The inlet to the pot below the false bottom creates a whirlpool effect around the heat element so the wort has a less chance of scotching, as well as eliminating any dead spots in the foundation water (The water below the mash).The inlet above the mash also has a whirlpool effect and helps to spread an even heat wave on top of the grain bed, not just pouring the wort back in one spot.. When I am heating up the strike water I turn the system on for about 30 to 40 mins then start the pump , I know the system warms the water at about a degree a min so I start the pump ten 10 mins or so before mash in.


----------



## neo__04 (29/5/13)

Thanks for the reply. Makes sense. Once u start the pump 10 mins before the mash in, it then runs for the whole mash? 
Is the element set on manual using a pid or set at the mash temp? 
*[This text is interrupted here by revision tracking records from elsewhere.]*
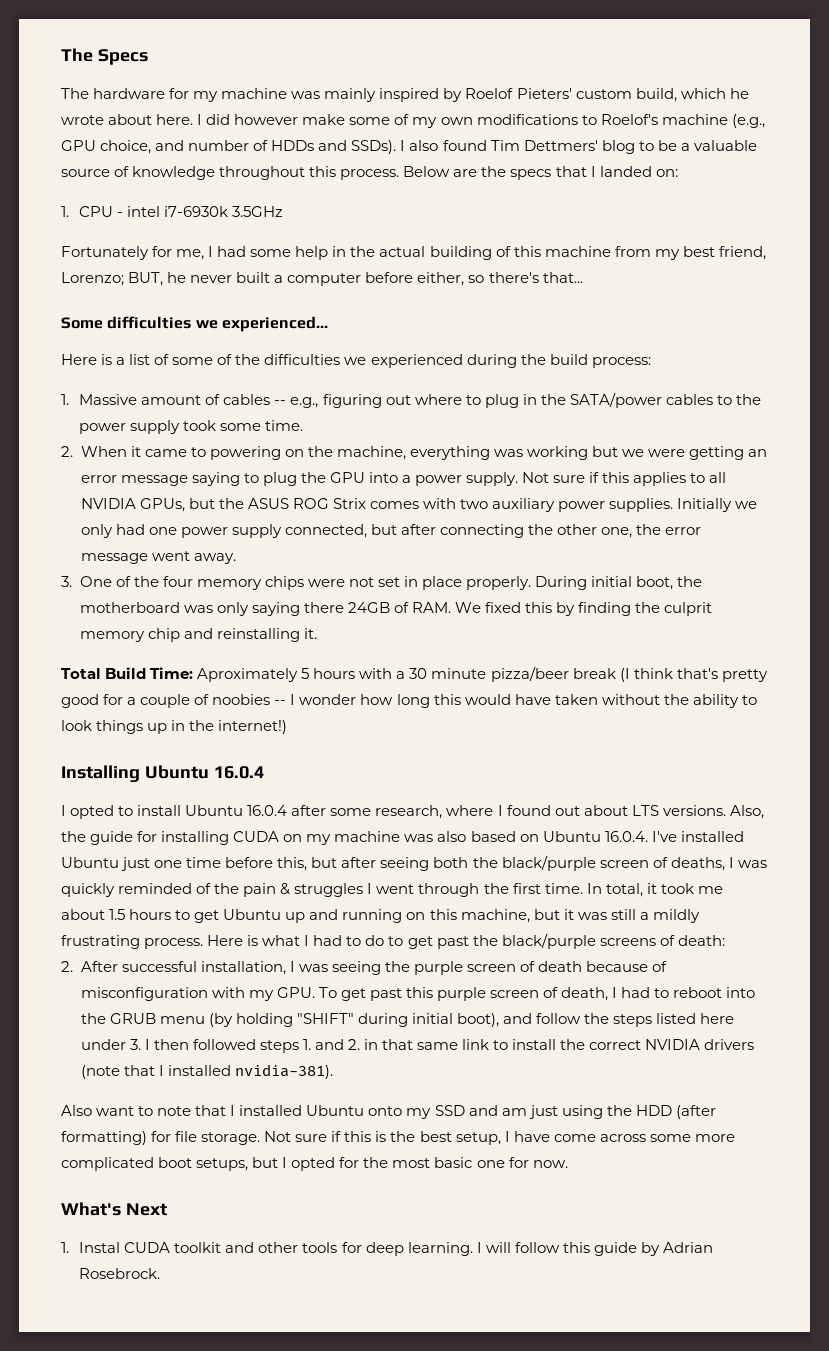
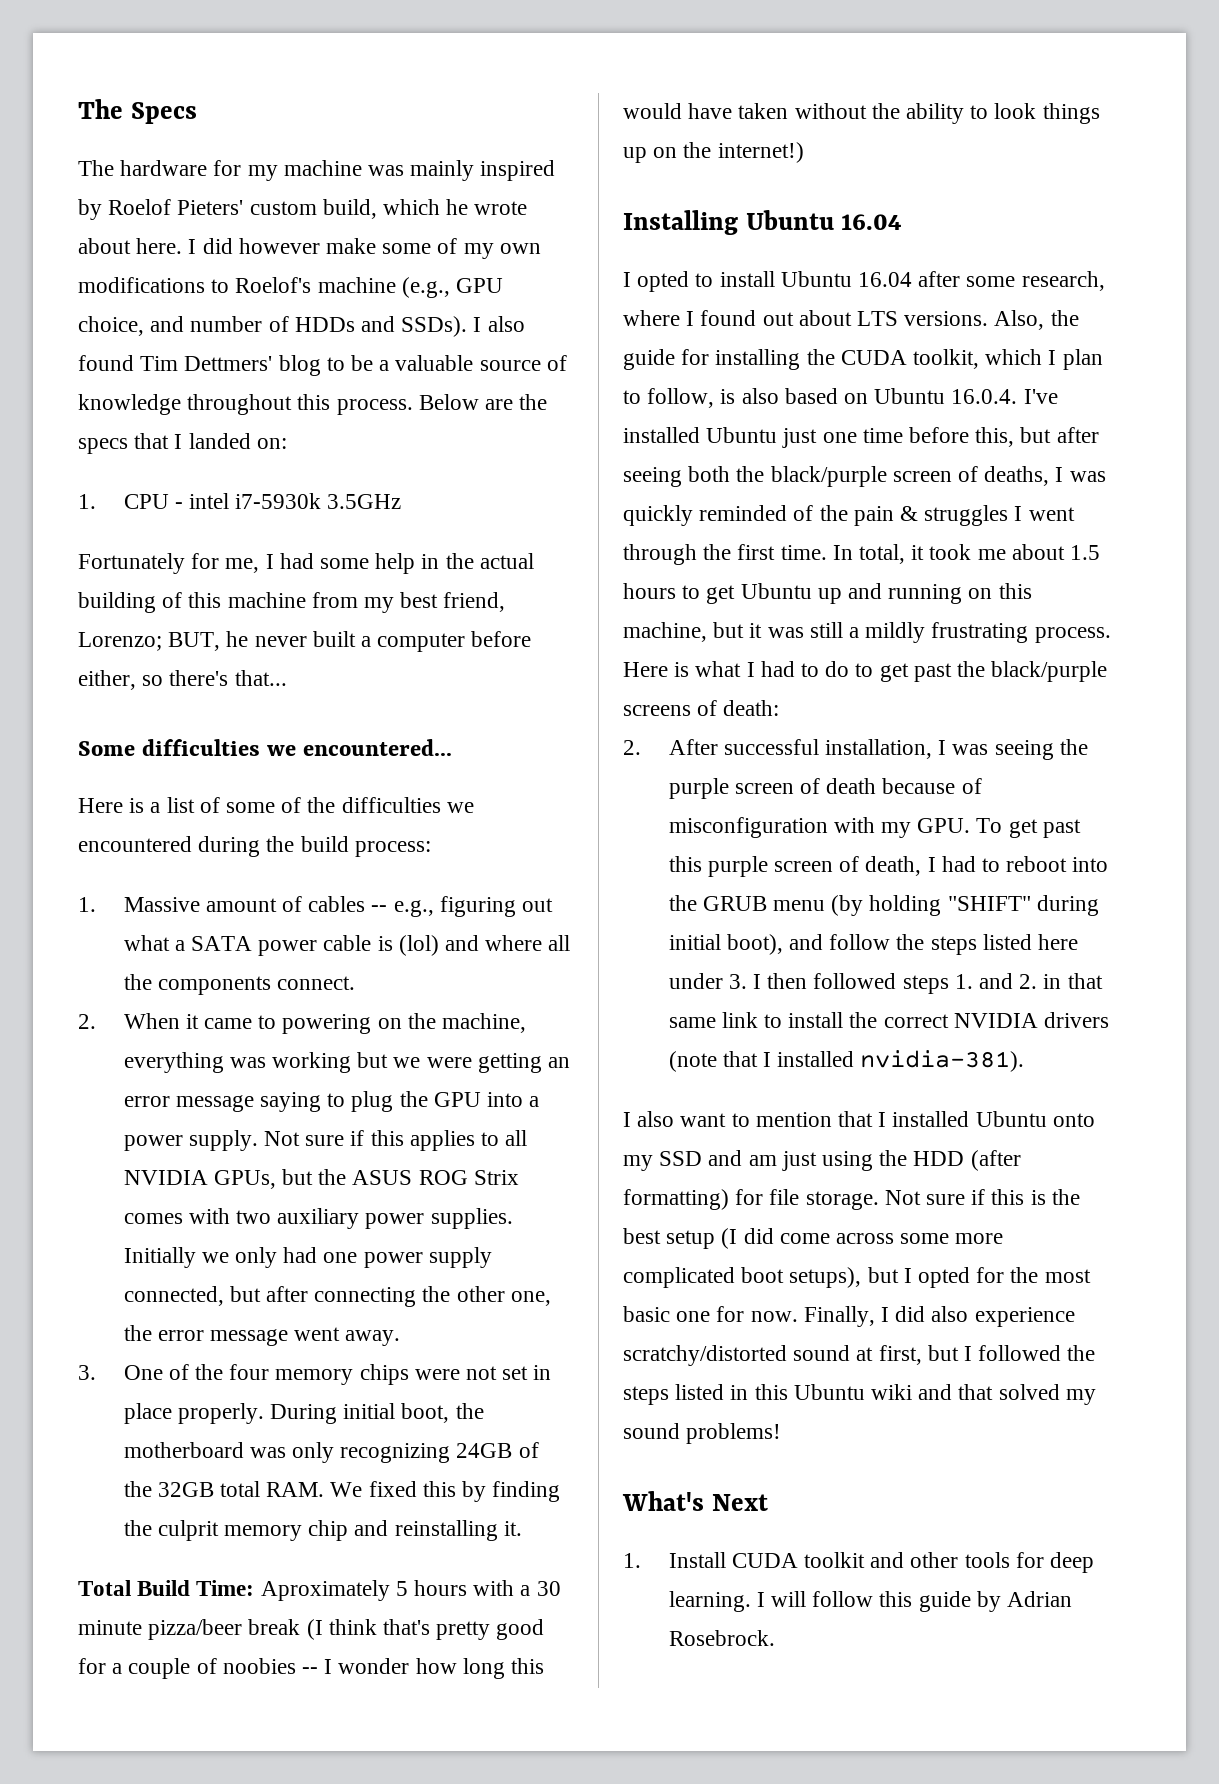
[164,206,229,217] i7-6930k -> [235,493,322,509] i7-5930k
[221,316,328,332] experienced... -> [303,739,453,756] encountered...
[370,354,463,368] experienced -> [78,836,192,852] encountered
[414,392,762,408] [79,420,304,434] where to plug in the SATA/power cables to the power supply took some time. -> [123,935,571,956] [123,974,355,995] what a SATA power cable is (lol) and where all the components connect.
[251,602,409,616] saying there 24GB of -> [340,1442,539,1463] [123,1481,260,1497] recognizing 24GB of the 32GB total
[171,720,186,731] in -> [653,147,678,158] on
[213,766,264,779] 16.0.4 -> [841,214,902,230] 16.04
[247,805,288,816] 16.0.4 -> [858,272,913,287] 16.04
[233,831,434,845] CUDA on my machine was -> [806,349,1103,370] [623,388,736,408] the CUDA toolkit, which I plan to follow, is
[61,1105,92,1116] Also -> [623,1111,675,1127] I also
[157,1106,192,1116] note -> [755,1112,832,1127] mention
[455,1131,550,1145] setup, I have -> [666,1228,774,1249] setup (I did
[196,1158,249,1171] setups, -> [789,1267,862,1288] setups),
(568, 1164) none -> [803,1306,1075,1327] [623,1345,1096,1366] [623,1384,1096,1405] [623,1423,782,1444] Finally, I did also experience scratchy/distorted sound at first, but I followed the steps listed in this Ubuntu wiki and that solved my sound problems!
[79,1242,121,1253] Instal -> [668,1552,726,1568] Install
Also where did u buy your pot, what size?

Thanks heaps for the answers. It's a great help.


----------



## thebigwilk (29/5/13)

Neo__04 said:


> Thanks for the reply. Makes sense. Once u start the pump 10 mins before the mash in, it then runs for the whole mash?
> Is the element set on manual using a pid or set at the mash temp?
> 
> Also where did u buy your pot, what size?
> ...


Yes the pump runs for the entire mash ,and there is a pid in the controller box controlling the mash temp . I have also fitted a timer and two switches in the controller box that operate the pump and the pid . the pot is a 36 litre its good for your standard 23 litre batches. I found the pot on Ebay I think they are still there and that's where I got the marine stereo case that houses all the electrics .


----------



## neo__04 (29/5/13)

Thanks heaps for that. I'll write myself up a list of parts and get ordering.


----------



## BlackRat (30/5/13)

thebigwik - do you know what your system cost you? I did see your system the other night in a different thread and saved the pictures for "inspiration."

What is your false bottom made from? It looks like a great setup.

My only change on your system would by putting the flow valve on first outlet instead of above the first outlet. I thought you would always want as much wort as possible heading back up to the gain bed?


----------



## thebigwilk (30/5/13)

BlackRat said:


> thebigwik - do you know what your system cost you? I did see your system the other night in a different thread and saved the pictures for "inspiration."
> 
> What is your false bottom made from? It looks like a great setup.
> 
> My only change on your system would by putting the flow valve on first outlet instead of above the first outlet. I thought you would always want as much wort as possible heading back up to the gain bed?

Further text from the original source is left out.